Pathophysiology
Chapter 2: Homeostasis, Allostasis, and Adaptive Responses to Stressors.
CHAPTER OUTLINE
Homeostasis and Allostasis, 12
- Homeostasis, 12
- Allostasis, 13
Stress as a Concept, 13
- The General Adaptation Syndrome and Allostasis, 14
. Alarm Stage, 14
. Resistance or Adaptation Stage, 14
. Exhaustion Stage, 16
- Stressors, Gender and Developmental Influences, and Risk
Factors, 16
Neurohormonal Mediators of Stress and Adaptation, 17
- Catecholamines: Norepinephrine and Epinephrine, 17
- Adrenocortical Steroids: Cortisol and Aldosterone, 18
- Endorphins, Enkephalins, and Immune Cytokines, 19
- Sex Hormones: Estrogen, Testosterone, and
- Dehydroepiandrosterone, 19
- Growth Hormone, Prolactin, and Oxytocin, 19
Adaptation, Coping, and Illness, 20
- Adaptation, Coping, and Resilience, 20
- Allostatic Overload and Illness, 21
Humans, like all living organisms, must be able to respond and adapt to alterations in the environment. Changes in the external environment, such as moving outside from a warm house on a cold winter day, demand physiologic adjustments in the body’s internal environment beyond the simple addition of layers of clothing to the outside of the body. Variations in the internal environment, such as a fever caused by infection, also necessitate physiologic responses to return the body’s temperature to the normal range. The human organism maintains a variety of highly complex interactions with both internal and external environments. These interactions facilitate ongoing compensatory changes designed to support the organism physically and psychologically. Compensatory changes are necessary because they allow the perpetuation of both the individual and the species. Researchers, however, have found that the body’s efforts to adapt to prolonged and repeated or extraordinarily demanding environmental changes may be associated with many physical and psychological health problems. This chapter explores the historical and current perspectives of homeostasis, allostasis, and stress responses and their relationship to health and illness.

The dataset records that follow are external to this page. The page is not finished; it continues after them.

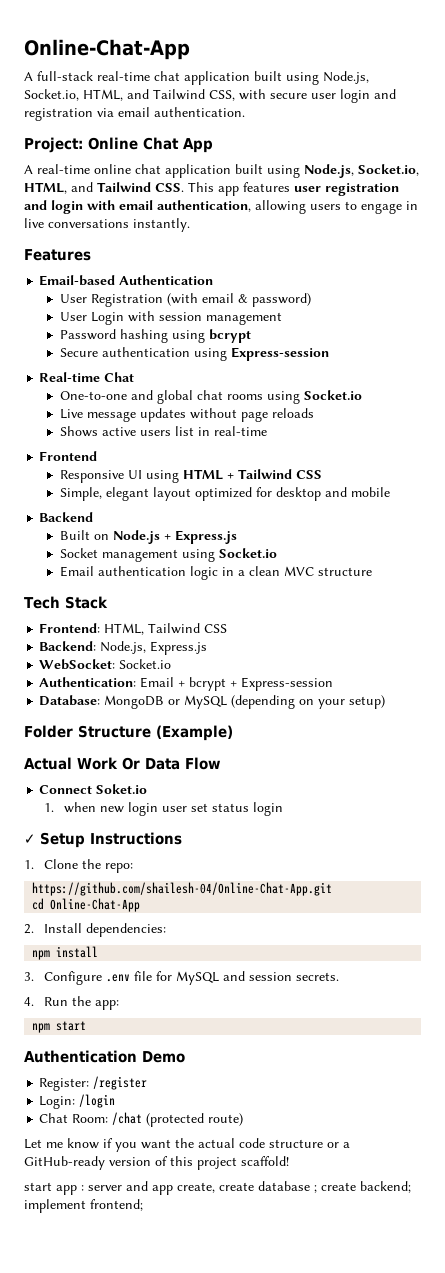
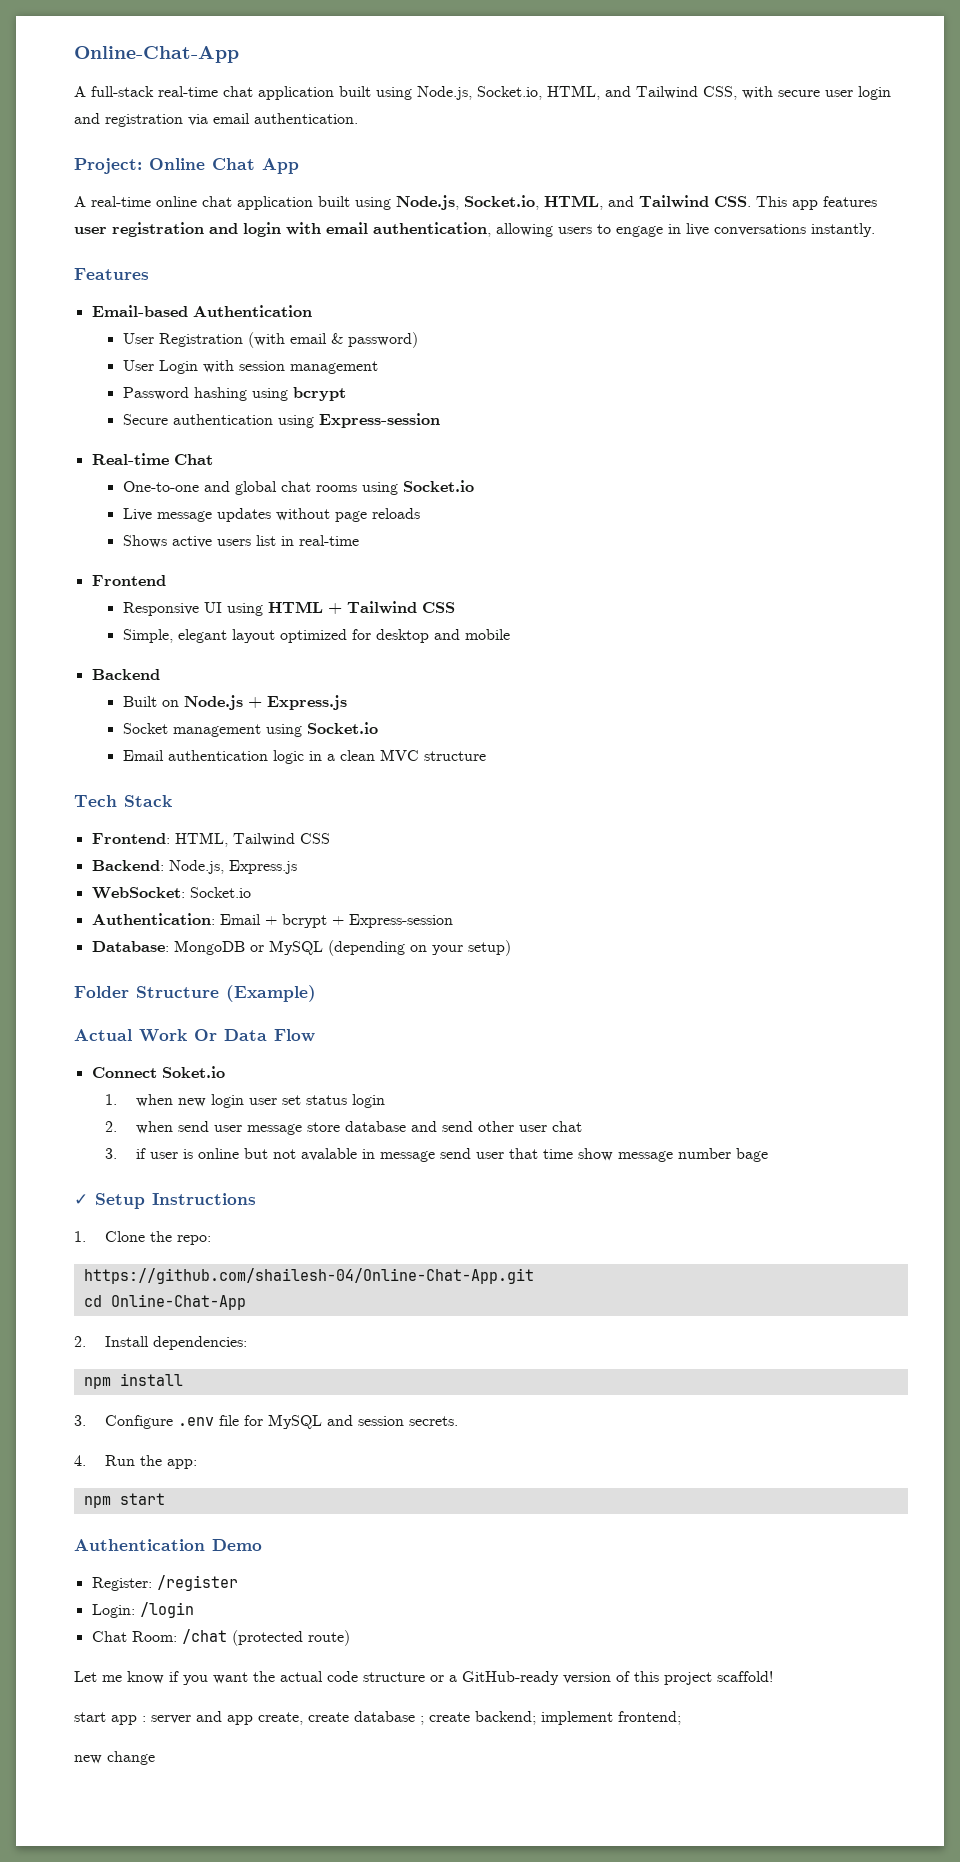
+ 2. when send user message store database and send other user chat
+ 3. if user is online but not avalable in message send user that time show message number bage
+ new change

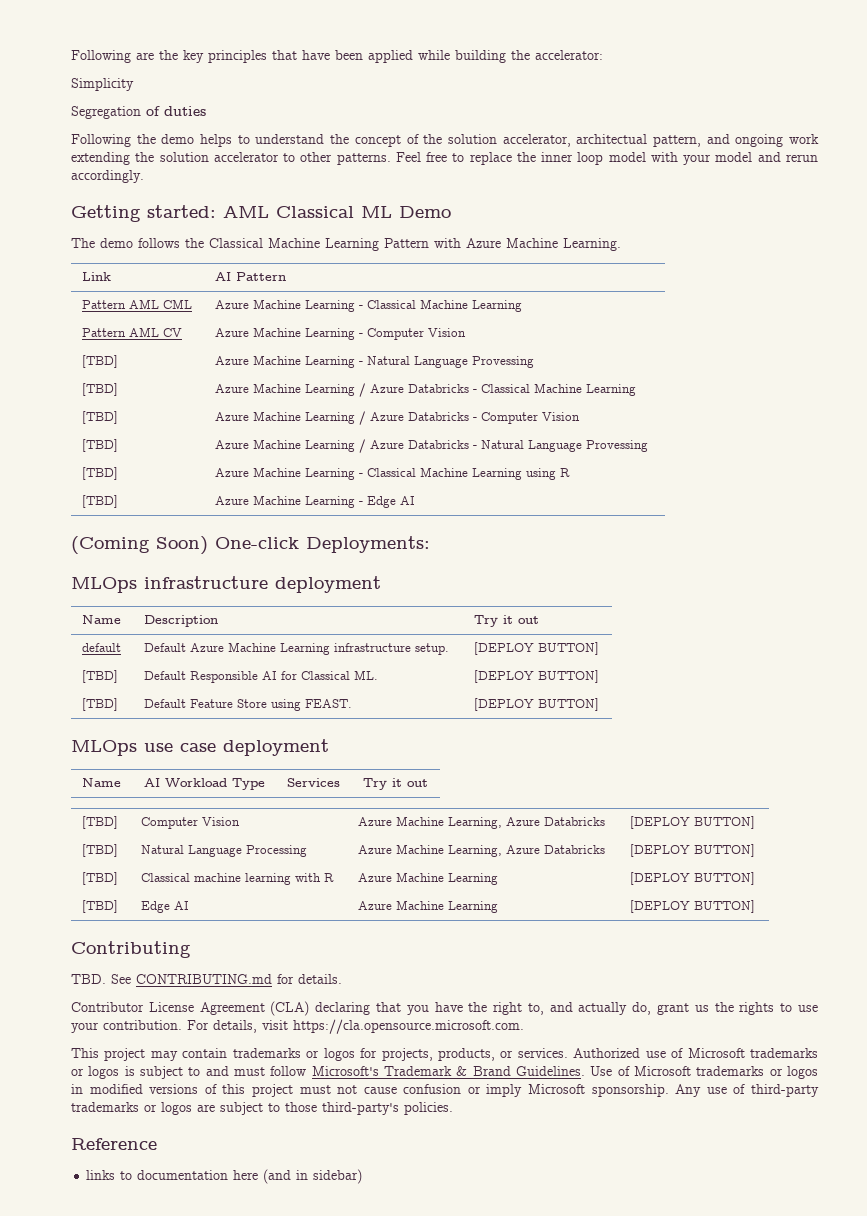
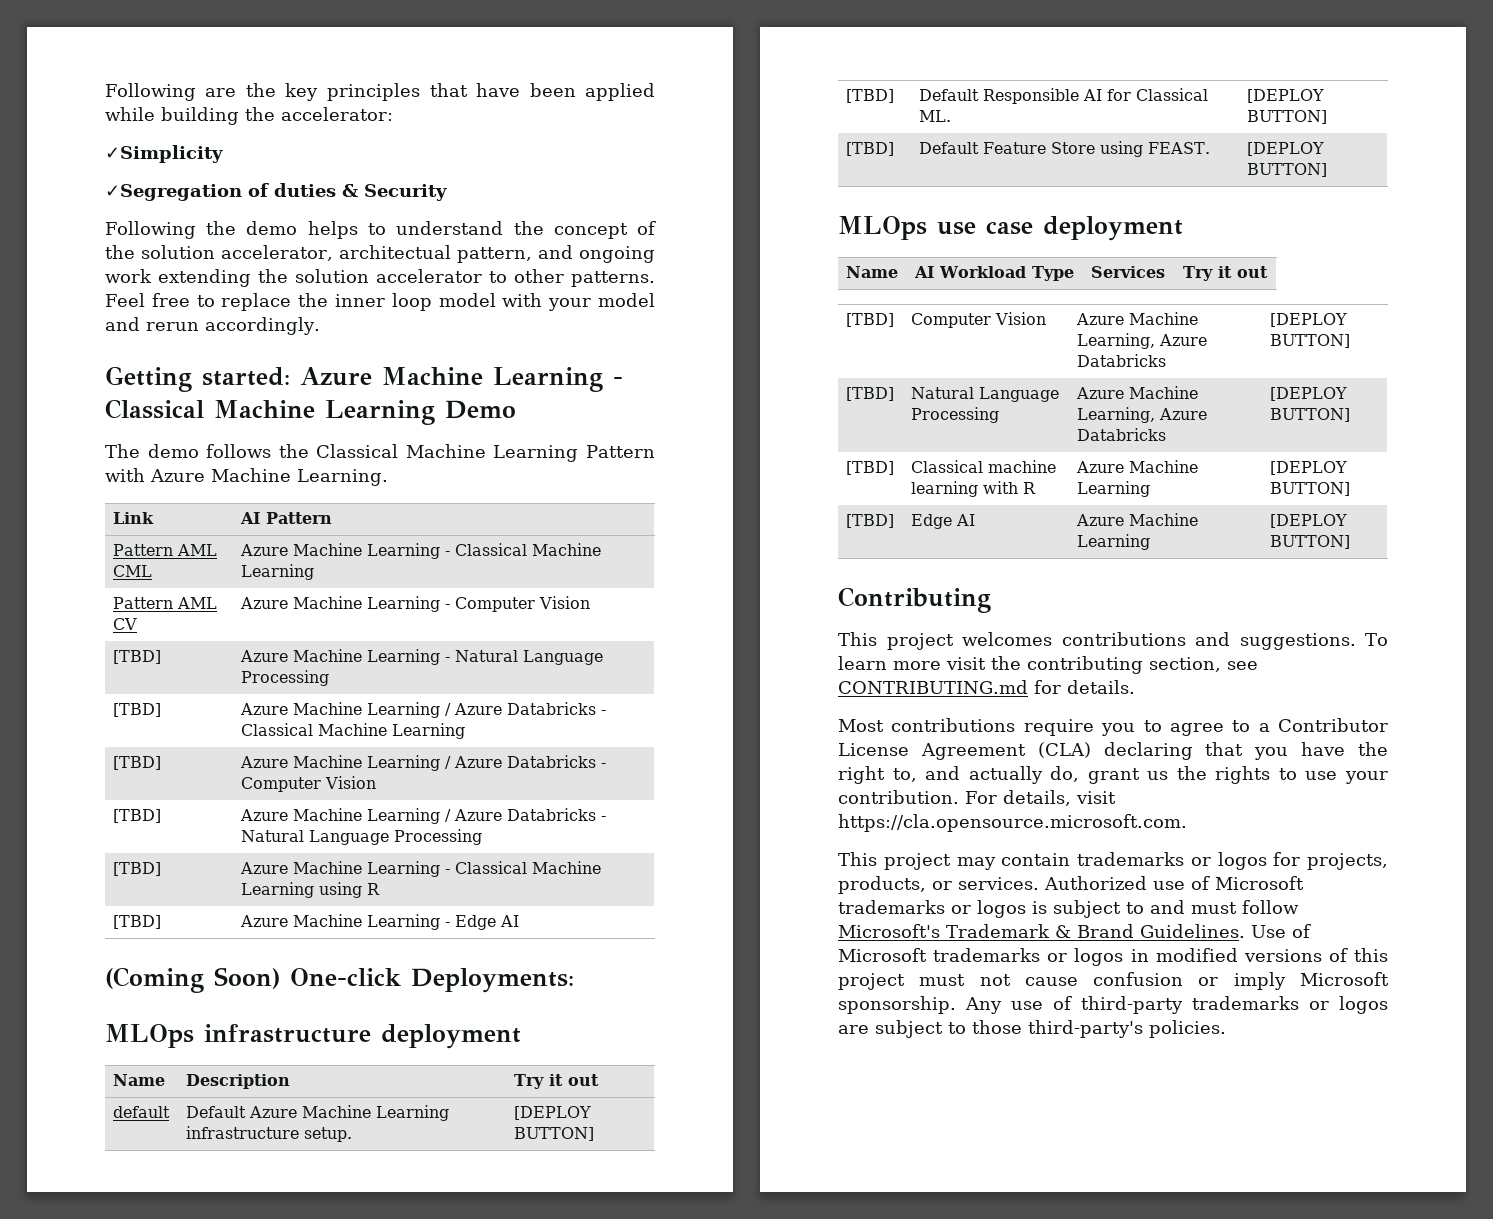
- Simplicity
- Segregation of duties
+ ✓Simplicity
+ ✓Segregation of duties & Security
- Getting started: AML Classical ML Demo
+ Getting started: Azure Machine Learning - Classical Machine Learning Demo
- [TBD] | Azure Machine Learning - Natural Language Provessing
+ [TBD] | Azure Machine Learning - Natural Language Processing
- [TBD] | Azure Machine Learning / Azure Databricks - Natural Language Provessing
+ [TBD] | Azure Machine Learning / Azure Databricks - Natural Language Processing
- TBD. See CONTRIBUTING.md for details.
- Contributor License Agreement (CLA) declaring that you have the right to, and actually do, grant us the rights to use your contribution.
+ This project welcomes contributions and suggestions. To learn more visit the contributing section, see CONTRIBUTING.md for details.
+ Most contributions require you to agree to a Contributor License Agreement (CLA) declaring that you have the right to, and actually do, grant us the rights to use your contribution.
- Reference
- links to documentation here (and in sidebar)

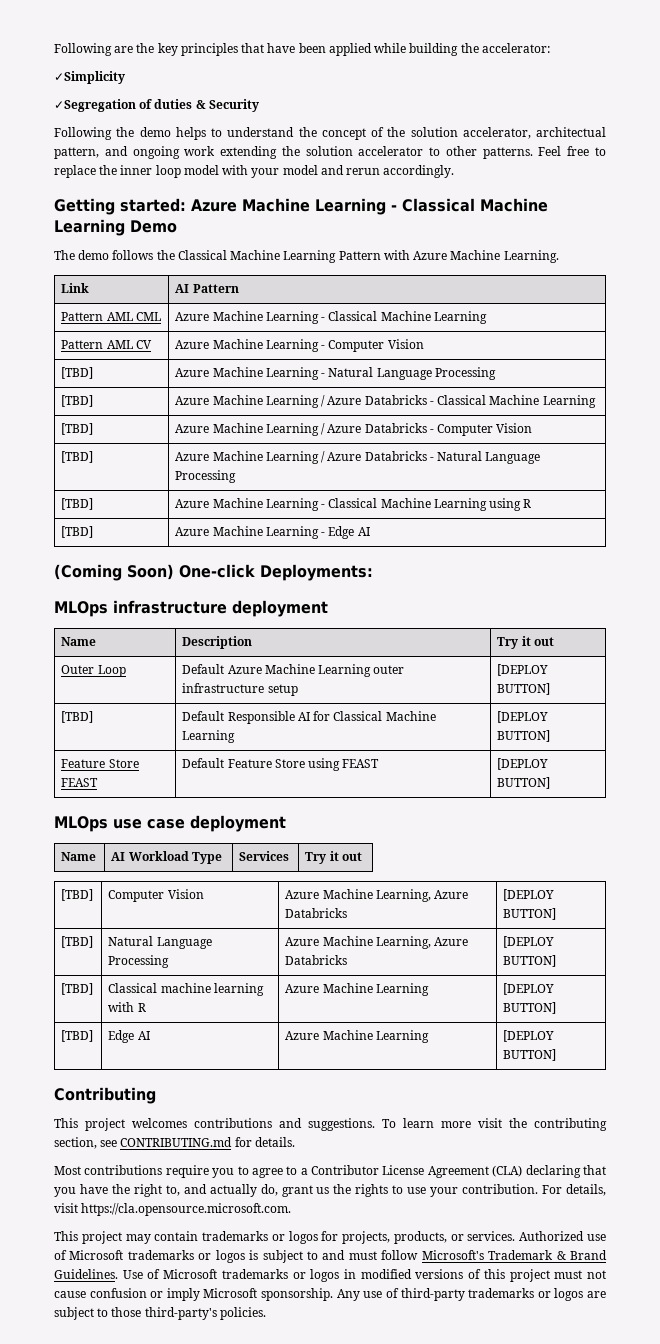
- default | Default Azure Machine Learning infrastructure setup. | [DEPLOY BUTTON]
+ Outer Loop | Default Azure Machine Learning outer infrastructure setup | [DEPLOY BUTTON]
- [TBD] | Default Responsible AI for Classical ML. | [DEPLOY BUTTON]
- [TBD] | Default Feature Store using FEAST. | [DEPLOY BUTTON]
+ [TBD] | Default Responsible AI for Classical Machine Learning | [DEPLOY BUTTON]
+ Feature Store FEAST | Default Feature Store using FEAST | [DEPLOY BUTTON]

HOMEOSTASIS AND ALLOSTASIS.
Homeostasis.
The word homeostasis is derived from the Greek words homeo, or similar, and stasis, or standing still, and means maintaining internal conditions in a stable state by keeping parameters relatively the same. Homeostasis often is conceptualized as a state of being in which all systems are in balance around a particular ideal “setpoint.” From this perspective, bodily changes formerly seen as conflicting or detrimental are understood as adaptive or compensatory to the maintenance of homeostasis within the body as a whole. Homeostasis reflects a tendency to stabilize an organism’s functional systems, despite changes both internally and externally. Deviations from homeostasis resulting from these changes require elaborate systems to support the return of balance to the body. Over the past several decades, the definition of homeostasis has been criticized as being inadequate in encompassing the entire process of maintaining a stable state in complex organisms. But the fact remains that homeostatic concepts are an essential starting point for an exploration of stress, adaptation, and disease.
Claude Bernard, a nineteenth-century French physiologist, is credited with describing the basic premise of homeostasis. He believed that the various vital physiologic mechanisms of the body had as their goal the maintenance of a uniform and constant internal environment, or milieu intérieur, for the body. The stability of the internal environment was deemed necessary for the survival of the person, independent or free of the external environment. Disease occurred when the body did not respond appropriately to maintain internal stability when threatened by perceived or actual events. Building on Bernard’s work, Walter B. Cannon created a concept that he referred to as homeostasis in his 1932 book The Wisdom of the Body. Homeostasis, according to Cannon, was a process in which each of the body’s biochemical or physiologic variables (e.g., body temperature; oxygen, sodium, calcium, and glucose levels; and pH) was maintained within a narrow set-point range. Negative feedback loops sensed and corrected deviations from the set-point ranges for the variables, thereby supporting the survival of the individual, despite threats from the external or internal environments. These environmental threats could range from temperature extremes and water loss or gain, to “savage creatures” and bacterial infections. Box 2.1 provides examples of homeostatic systems designed to support the life of the person in the most basic sense.